* Task prompt
What this exercise needs is every entry restated as written, with no pictures.

* Data shown
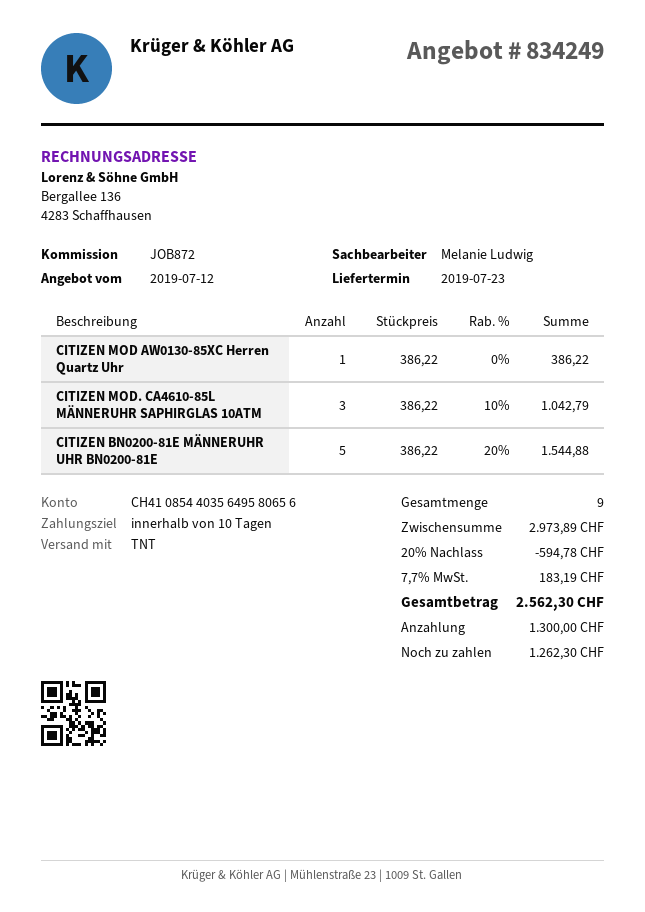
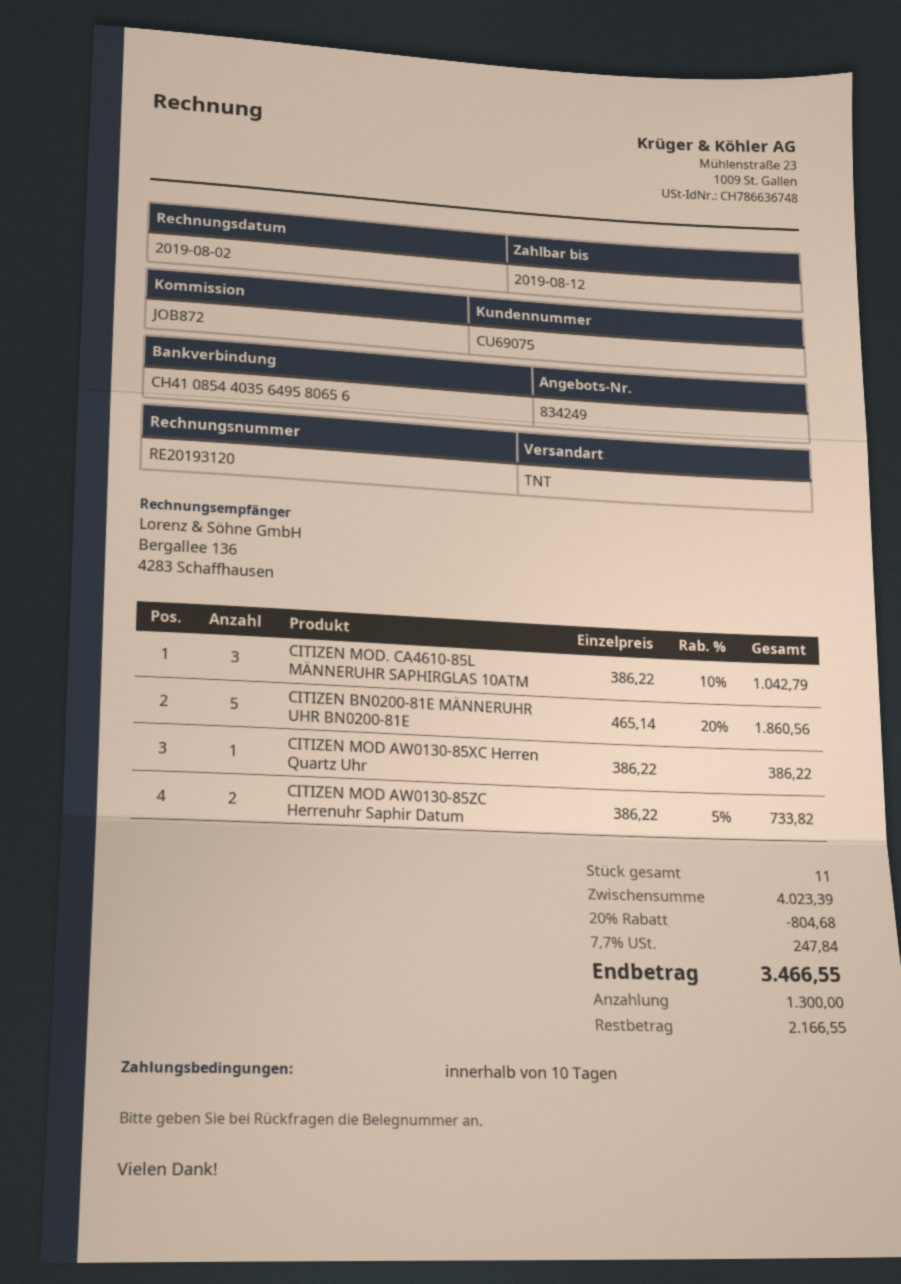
CITIZEN BN0200-81E MÄNNERUHR UHR BN0200-81E: 5 x 386.22 - 20% = 1544.88 -> 5 x 465.14 - 20% = 1860.56
CITIZEN MOD AW0130-85ZC Herrenuhr Saphir Datum: none -> 2 x 386.22 - 5% = 733.82
total quantity: 9 -> 11
subtotal: 2973.89 -> 4023.39
discount: 20% = 594.78 -> 20% = 804.68
tax: 7.7% = 183.19 -> 7.7% = 247.84
total: 2562.30 -> 3466.55
balance: 1262.30 -> 2166.55

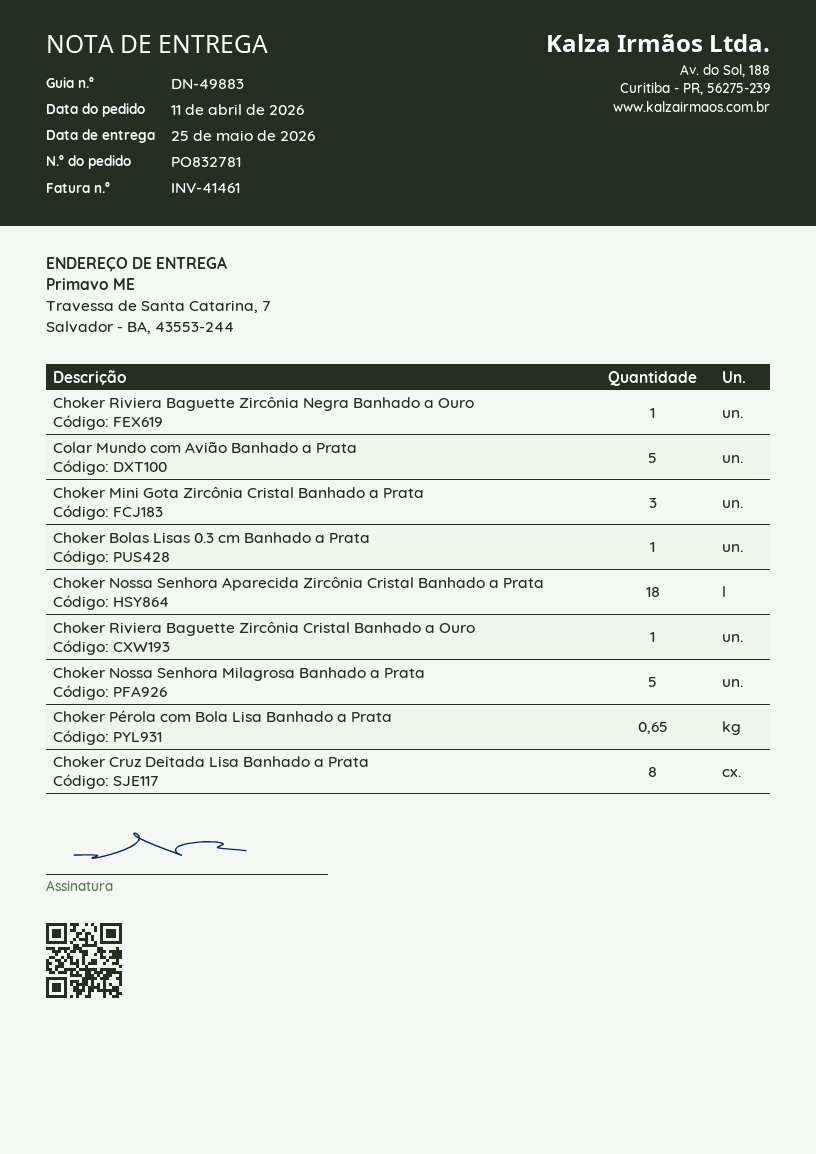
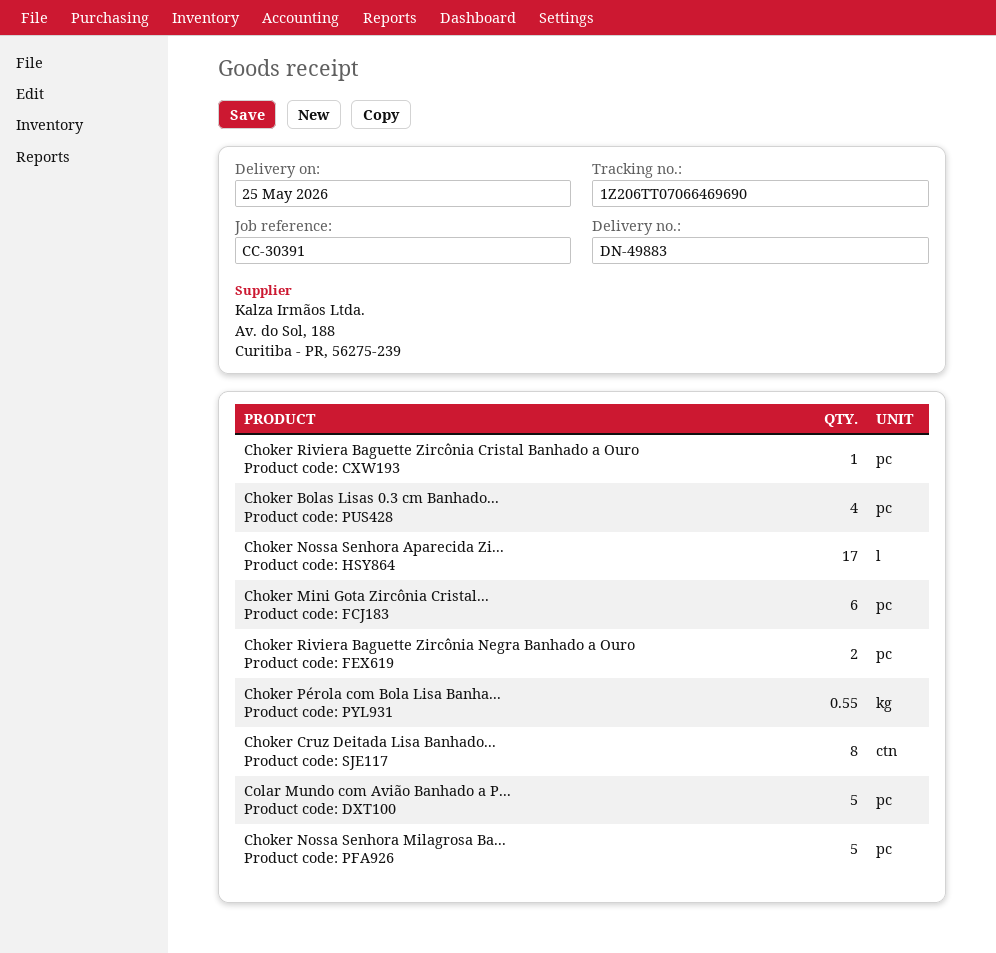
Choker Riviera Baguette Zircônia Negra Banhado a Ouro: 1 -> 2
Choker Mini Gota Zircônia Cristal Banhado a Prata: 3 -> 6
Choker Bolas Lisas 0.3 cm Banhado a Prata: 1 -> 4
Choker Nossa Senhora Aparecida Zircônia Cristal Banhado a Prata: 18 -> 17
Choker Pérola com Bola Lisa Banhado a Prata: 0.65 -> 0.55

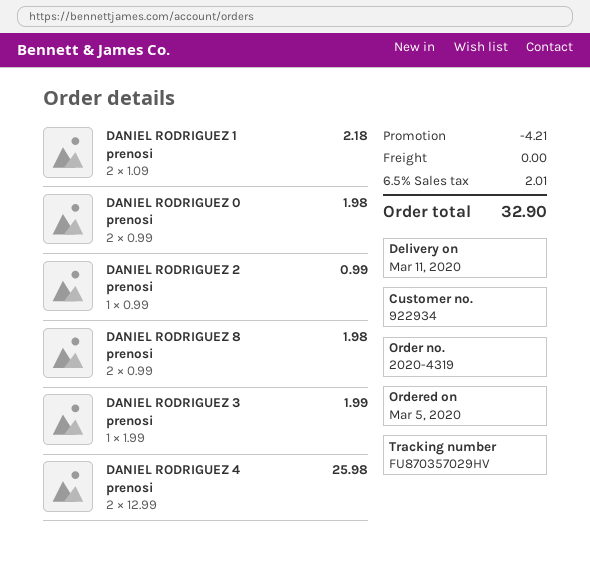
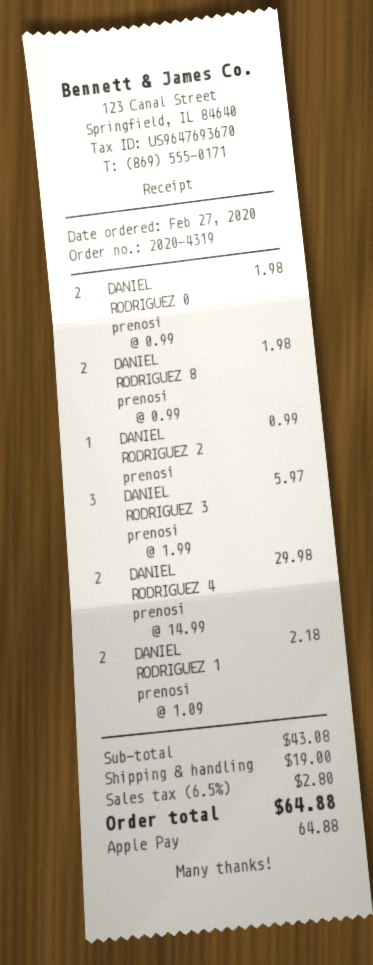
order date: 2020-03-05 -> 2020-02-27
DANIEL RODRIGUEZ 3 prenosi: 1 x 1.99 = 1.99 -> 3 x 1.99 = 5.97
DANIEL RODRIGUEZ 4 prenosi: 2 x 12.99 = 25.98 -> 2 x 14.99 = 29.98
discount: 4.21 -> none
shipping: 0.00 -> 19.00
tax: 6.5% = 2.01 -> 6.5% = 2.80
total: 32.90 -> 64.88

* Exercise answer
CITIZEN BN0200-81E MÄNNERUHR UHR BN0200-81E: 5 x 386.22 - 20% = 1544.88 -> 5 x 465.14 - 20% = 1860.56
CITIZEN MOD AW0130-85ZC Herrenuhr Saphir Datum: none -> 2 x 386.22 - 5% = 733.82
total quantity: 9 -> 11
subtotal: 2973.89 -> 4023.39
discount: 20% = 594.78 -> 20% = 804.68
tax: 7.7% = 183.19 -> 7.7% = 247.84
total: 2562.30 -> 3466.55
balance: 1262.30 -> 2166.55

Choker Riviera Baguette Zircônia Negra Banhado a Ouro: 1 -> 2
Choker Mini Gota Zircônia Cristal Banhado a Prata: 3 -> 6
Choker Bolas Lisas 0.3 cm Banhado a Prata: 1 -> 4
Choker Nossa Senhora Aparecida Zircônia Cristal Banhado a Prata: 18 -> 17
Choker Pérola com Bola Lisa Banhado a Prata: 0.65 -> 0.55

order date: 2020-03-05 -> 2020-02-27
DANIEL RODRIGUEZ 3 prenosi: 1 x 1.99 = 1.99 -> 3 x 1.99 = 5.97
DANIEL RODRIGUEZ 4 prenosi: 2 x 12.99 = 25.98 -> 2 x 14.99 = 29.98
discount: 4.21 -> none
shipping: 0.00 -> 19.00
tax: 6.5% = 2.01 -> 6.5% = 2.80
total: 32.90 -> 64.88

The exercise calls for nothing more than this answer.